À ce stade, il faut être prudent : il n’existe aucune confirmation officielle d’un retrait du Maroc. Le pays demeure, selon les communications formelles, l’hôte désigné de la CAN féminine 2026. L’hypothèse d’un transfert vers l’Afrique du Sud repose essentiellement sur une déclaration isolée, ensuite nuancée par les autorités sud-africaines elles-mêmes. On est donc davantage dans le registre des signaux politiques et des spéculations que dans celui d’une décision actée.
Cela dit, plusieurs éléments nourrissent le trouble.
D’abord, la communication sud-africaine. Le fait qu’une vice-ministre évoque publiquement l’organisation du tournoi, même si cela a été recadré ensuite, signifie au minimum que des discussions exploratoires existent. En diplomatie sportive, on ne parle jamais d’« option de repli » sans raison. Cela suggère que la CAF envisage différents scénarios, ce qui est inhabituel à six semaines d’une compétition majeure si tout est totalement maîtrisé.

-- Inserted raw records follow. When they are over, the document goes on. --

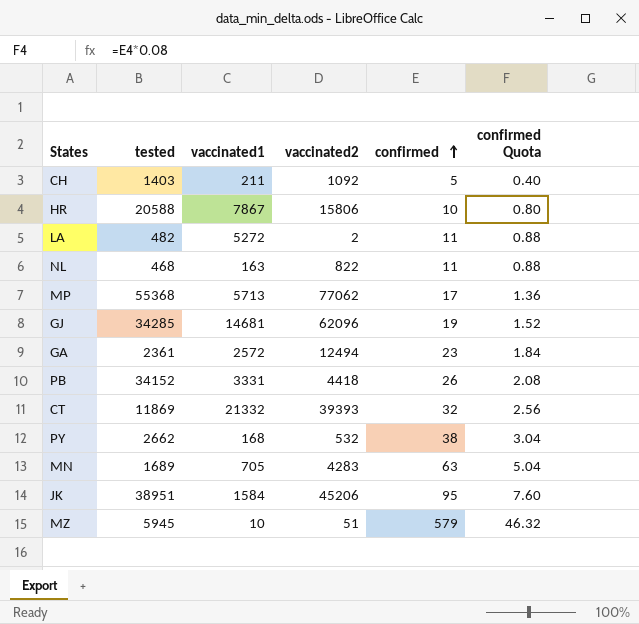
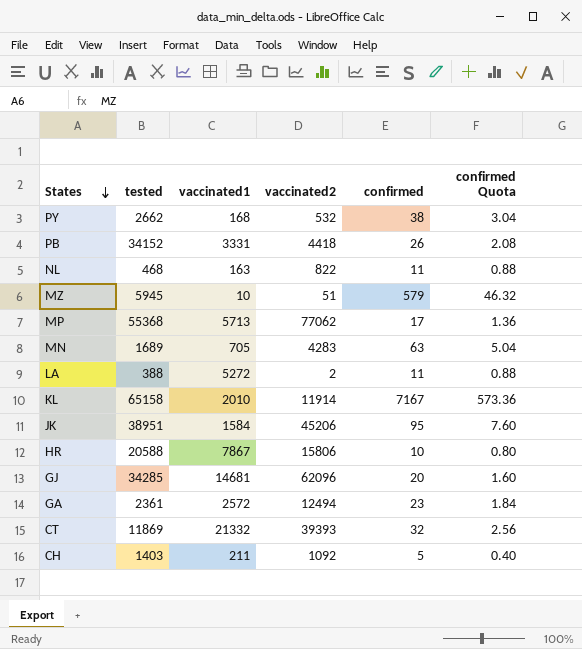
row order: confirmed ascending -> States descending
LA | tested: 482 -> 388
row KL: none -> 65158 | 2010 | 11914 | 7167 | 573.36
GJ | confirmed: 19 -> 20
GJ | confirmed Quota: 1.52 -> 1.60

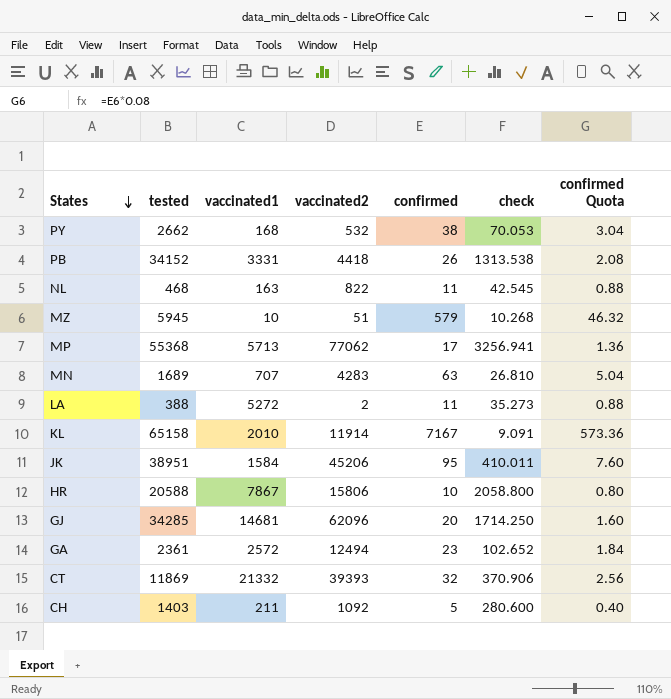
column check | formula: none -> [tested] / [confirmed]
MN | vaccinated1: 705 -> 707

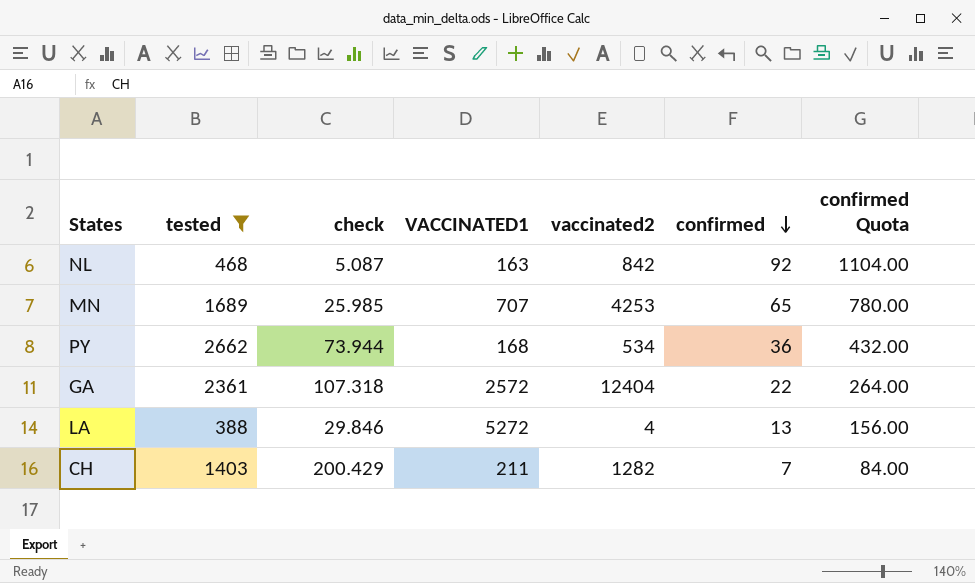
filter: none -> tested <= 2662
row order: States descending -> confirmed descending
column check | position: 6 -> 3
column name: vaccinated1 -> VACCINATED1
column confirmed Quota | formula: [confirmed] * 0.08 -> [confirmed] * 12
NL | check: 42.545 -> 5.087
NL | vaccinated2: 822 -> 842
NL | confirmed: 11 -> 92
MN | check: 26.810 -> 25.985
MN | vaccinated2: 4283 -> 4253
MN | confirmed: 63 -> 65
PY | check: 70.053 -> 73.944
PY | vaccinated2: 532 -> 534
PY | confirmed: 38 -> 36
GA | check: 102.652 -> 107.318
GA | vaccinated2: 12494 -> 12404
GA | confirmed: 23 -> 22
LA | check: 35.273 -> 29.846
LA | vaccinated2: 2 -> 4
LA | confirmed: 11 -> 13
CH | check: 280.600 -> 200.429
CH | vaccinated2: 1092 -> 1282
CH | confirmed: 5 -> 7

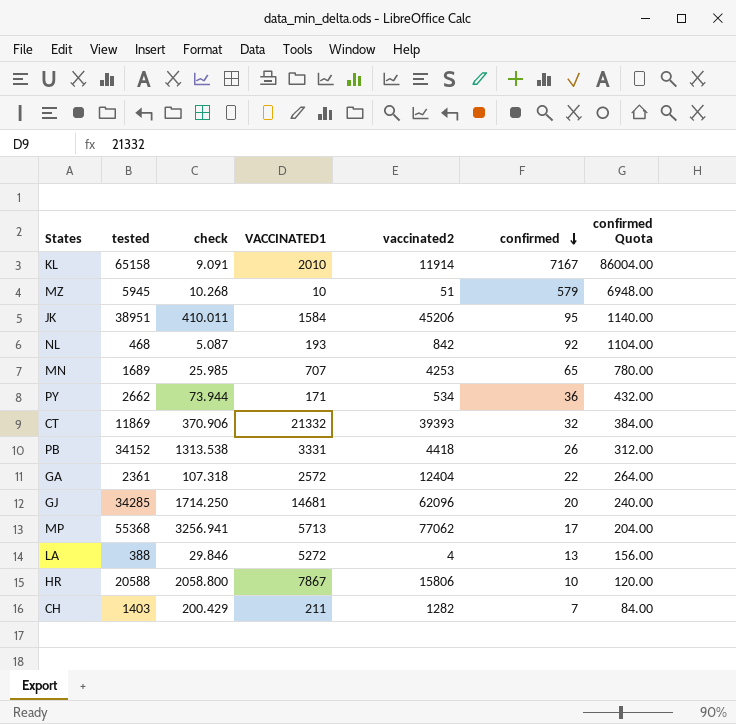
filter: tested <= 2662 -> none
NL | VACCINATED1: 163 -> 193
PY | VACCINATED1: 168 -> 171

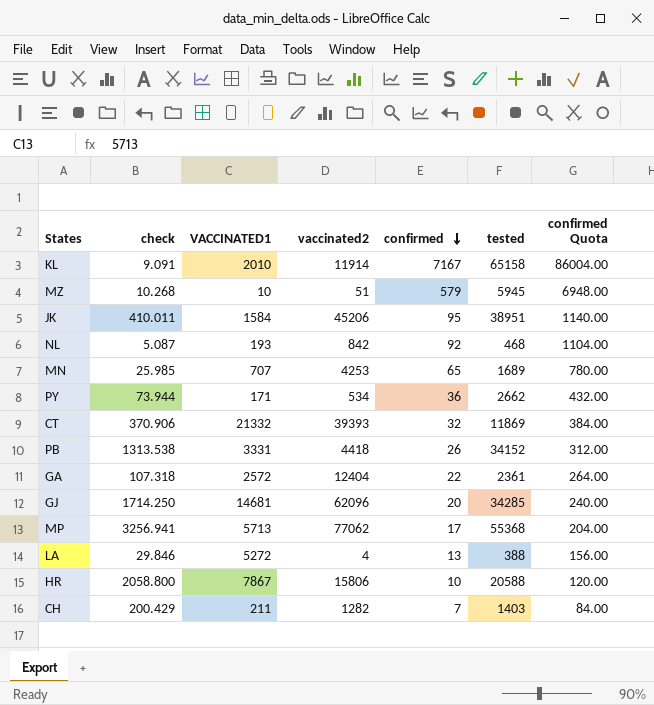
column tested | position: 2 -> 6

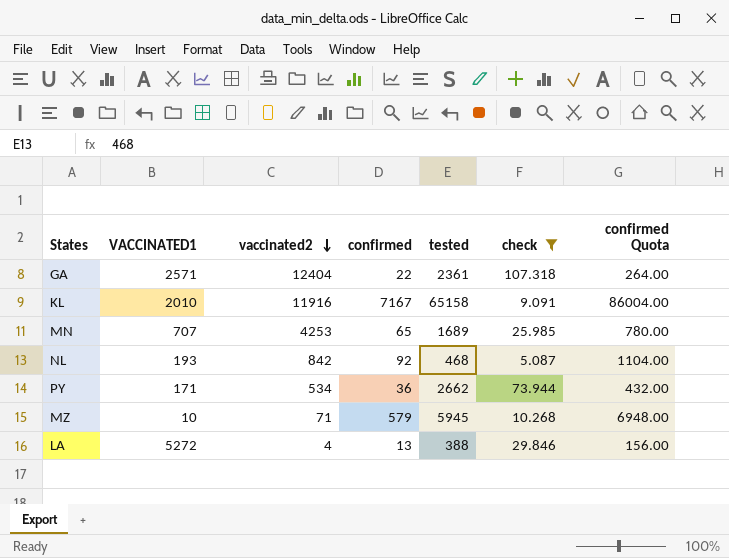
filter: none -> check <= 107.318
row order: confirmed descending -> vaccinated2 descending
column check | position: 2 -> 6
GA | VACCINATED1: 2572 -> 2571
KL | vaccinated2: 11914 -> 11916
MZ | vaccinated2: 51 -> 71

Ensuite, le contexte post-CAN masculine. Les sanctions infligées au Maroc – sportives et financières – ont été lourdes et très médiatisées. Dans ce climat, certains peuvent interpréter un éventuel retrait comme un geste politique déguisé en décision organisationnelle. Mais attention : aucun élément factuel ne prouve que Rabat lie les deux dossiers. Ce rapprochement reste une lecture analytique, pas une certitude.
Sur le plan stratégique, un désistement marocain serait coûteux en termes d’image. Le royaume s’est positionné ces dernières années comme une puissance organisatrice majeure en Afrique (CAN, compétitions CAF, candidature mondiale 2030). Se retirer à la dernière minute affaiblirait cette posture. À l’inverse, maintenir l’organisation malgré les tensions renforcerait son statut de pilier institutionnel du football continental.
Pour l’Afrique du Sud, accepter un éventuel relais serait un pari logistique important. Organiser une CAN en urgence implique mobilisation des infrastructures, coordination sécuritaire, contractualisation avec diffuseurs et sponsors. Ce n’est pas impossible, mais cela suppose une préparation accélérée.
Le point le plus préoccupant reste l’incertitude. À six semaines du coup d’envoi, le flou institutionnel nuit surtout au football féminin : équipes, sponsors, diffuseurs et supporters ont besoin de visibilité. Si discussions il y a, la CAF doit rapidement clarifier la situation pour préserver la crédibilité de la compétition.
En résumé :
• Officiellement, le Maroc reste hôte.
• Des signaux laissent penser qu’un plan alternatif est envisagé.
• Le lien avec les tensions post-CAN masculine relève pour l’instant de l’analyse, pas du fait établi.
• La priorité devrait être la stabilité et la protection de la compétition féminine.
La question n’est donc pas seulement « où se jouera la CAN féminine ? », mais surtout : la CAF peut-elle se permettre une nouvelle zone d’ombre institutionnelle à ce niveau de calendrier ?

Rayan Cherki1008 - 02 Fév 2026 à 10:05
Le président de la fédération marocaine c’est d’abord un chef chantage.